197. Common HPLC problems and troubleshooting methods.
Outline:
- Pressure fluctuations: Caused by air bubbles in the pump head (solution: purge/prime pump) or leakages.
- Baseline drift/noise: Caused by dirty detector flow cell (clean cell) or mobile phase contamination (prepare fresh).
- Peak splitting/tailing: Caused by frit contamination or column voiding (replace/reverse column).
198. Nitrosamine impurities in pharmaceuticals.
Outline:
- Problem: Nitrosamines (like NDMA) are genotoxic compounds classified as probable human carcinogens. They can form during chemical synthesis under acidic conditions in the presence of secondary/tertiary amines and nitrites.
- Control: Involves conducting risk assessments, testing materials using high-sensitivity LC-MS/MS methods, and reformulating to avoid raw materials containing amine residues.
199. Data Integrity (ALCOA+) in pharmaceutical industries.
Outline:
- Concept: Data integrity ensures that all records represent a complete, truthful, and unaltered history of the pharmaceutical process.

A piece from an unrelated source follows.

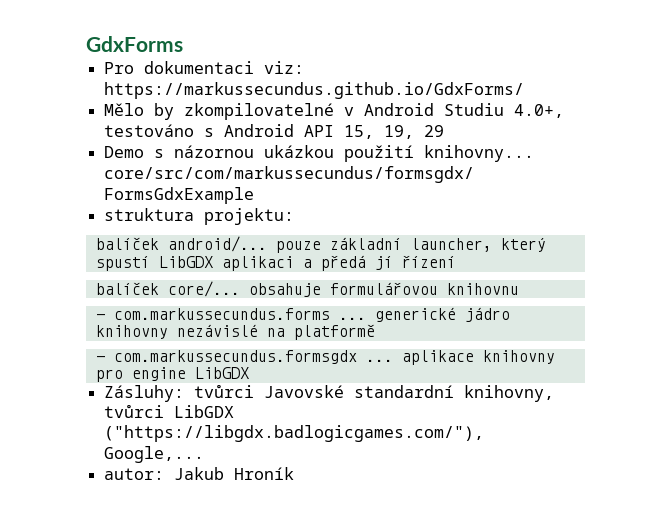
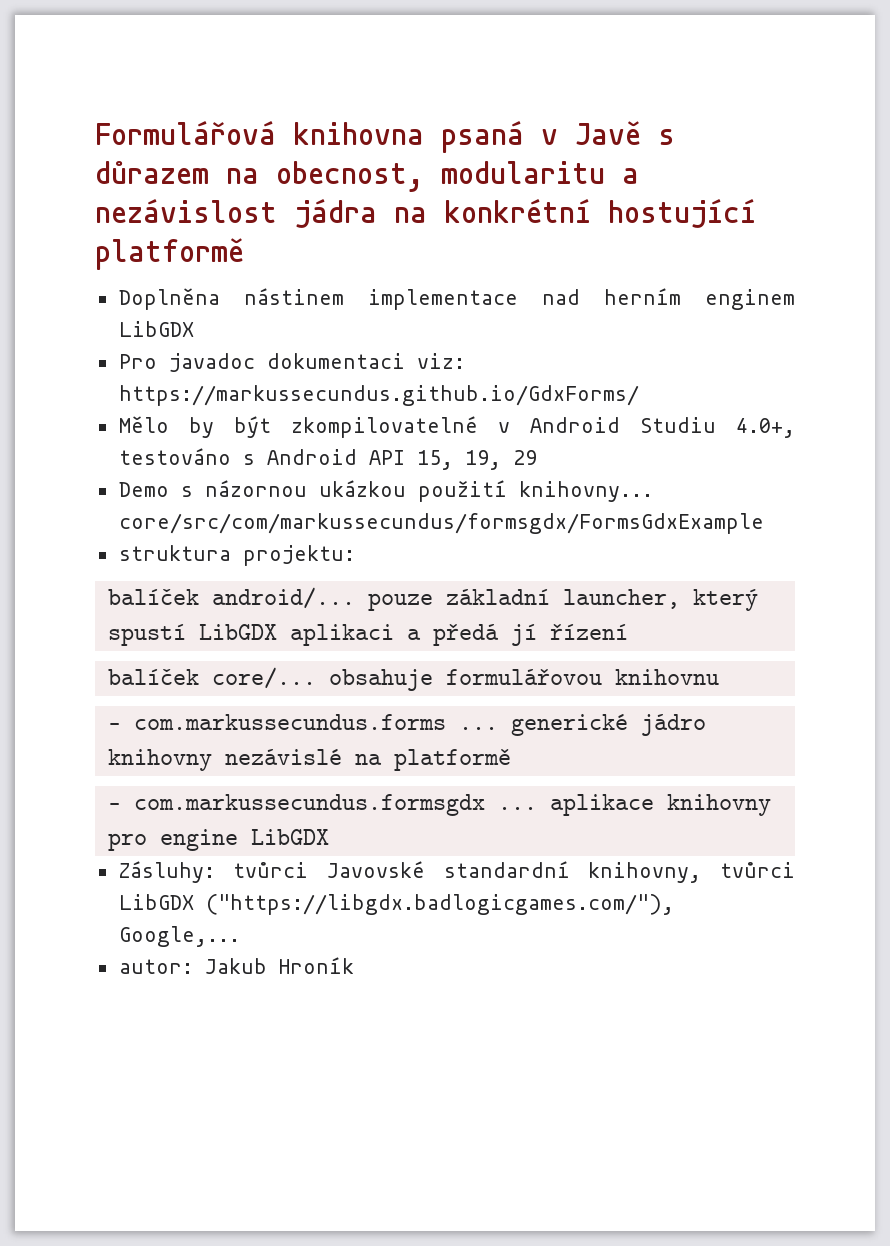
[86,36,183,52] GdxForms -> [95,120,675,153] [95,161,639,192] [95,198,756,228] [95,238,244,270] [118,288,796,310] [118,321,194,337] Formulářová knihovna psaná v Javě s důrazem na obecnost, modularitu a nezávislost jádra na konkrétní hostující platformě // Doplněna nástinem implementace nad herním enginem LibGDX
(135, 68) none -> [168,353,255,372] javadoc
(175, 111) none -> [233,416,271,438] být

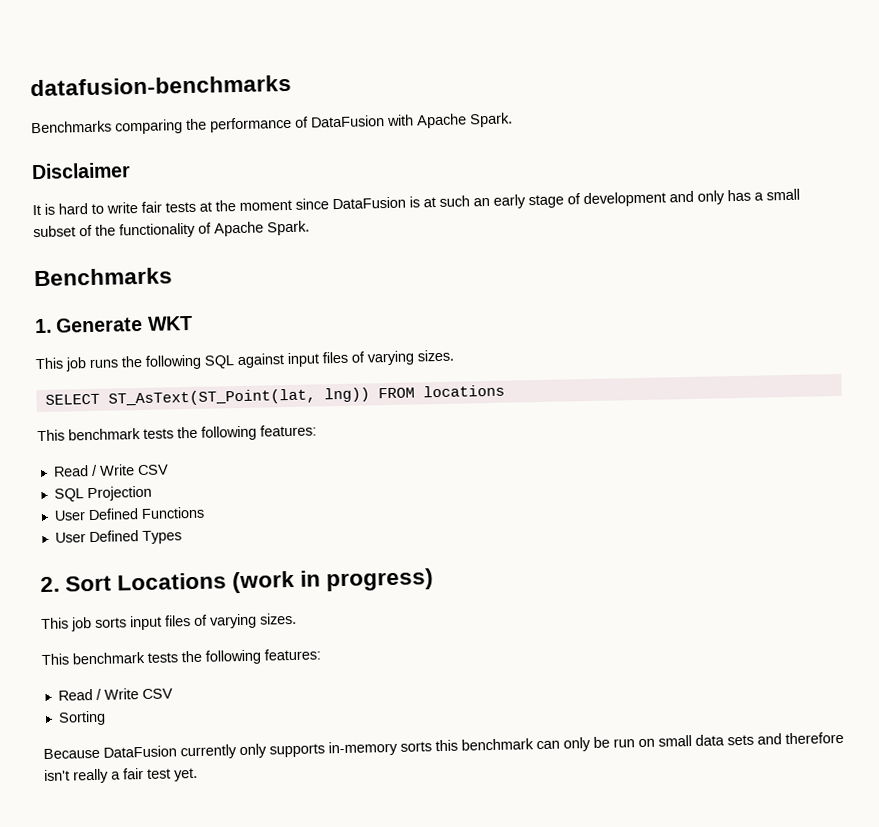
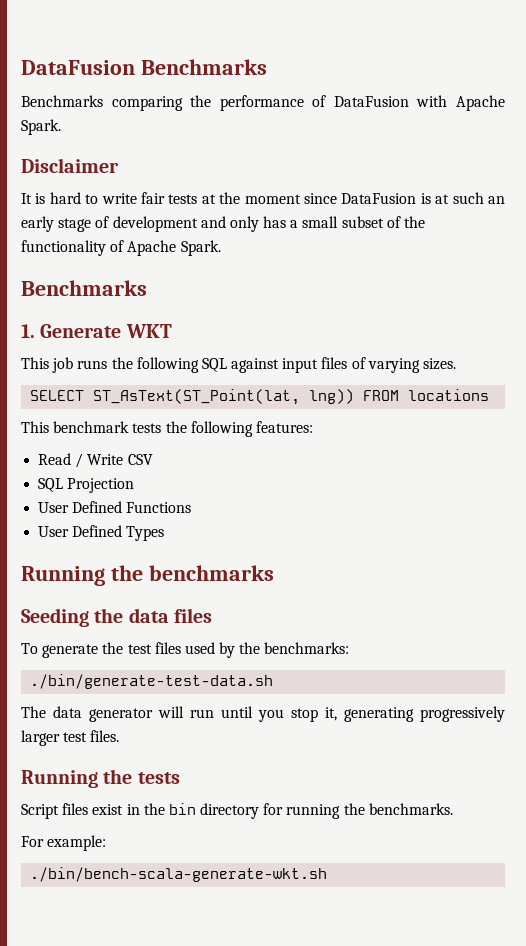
[30,74,292,97] datafusion-benchmarks -> [21,59,267,75] DataFusion Benchmarks
[40,568,435,594] [41,612,297,632] [41,648,321,666] [57,688,173,701] [57,710,106,726] [43,731,844,760] [44,767,198,784] 2. Sort Locations (work in progress) // This job sorts input files of varying sizes. // This benchmark tests the following features: // Read / Write CSV // Sorting // Because DataFusion currently only supports in-memory sorts this benchmark can only be run on small data sets and therefore isn't really a fair test yet. -> [21,565,274,586] [21,608,212,627] [21,642,350,658] [30,674,274,689] [21,706,505,722] [21,730,120,746] [21,769,180,788] [21,803,453,819] [21,835,107,851] [30,867,328,882] Running the benchmarks // Seeding the data files // To generate the test files used by the benchmarks: // ./bin/generate-test-data.sh // The data generator will run until you stop it, generating progressively larger test files. // Running the tests // Script files exist in the bin directory for running the benchmarks. // For example: // ./bin/bench-scala-generate-wkt.sh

- Implementation: Enforcing **ALCOA+** principles by restricting administrative user controls on computers, implementing secure electronic audit trails, preventing the use of draft printouts or scrap paper, and archiving data securely.
200. How can pharmaceutical companies ensure product quality?
Outline:
- Strategy: By adopting a Quality-by-Design (QbD) approach in drug development, building a robust and compliant Quality Management System (QMS), qualifying suppliers strictly, validating processes, training employees, and maintaining a culture of quality where data integrity and patient safety are prioritized at every level of the organization.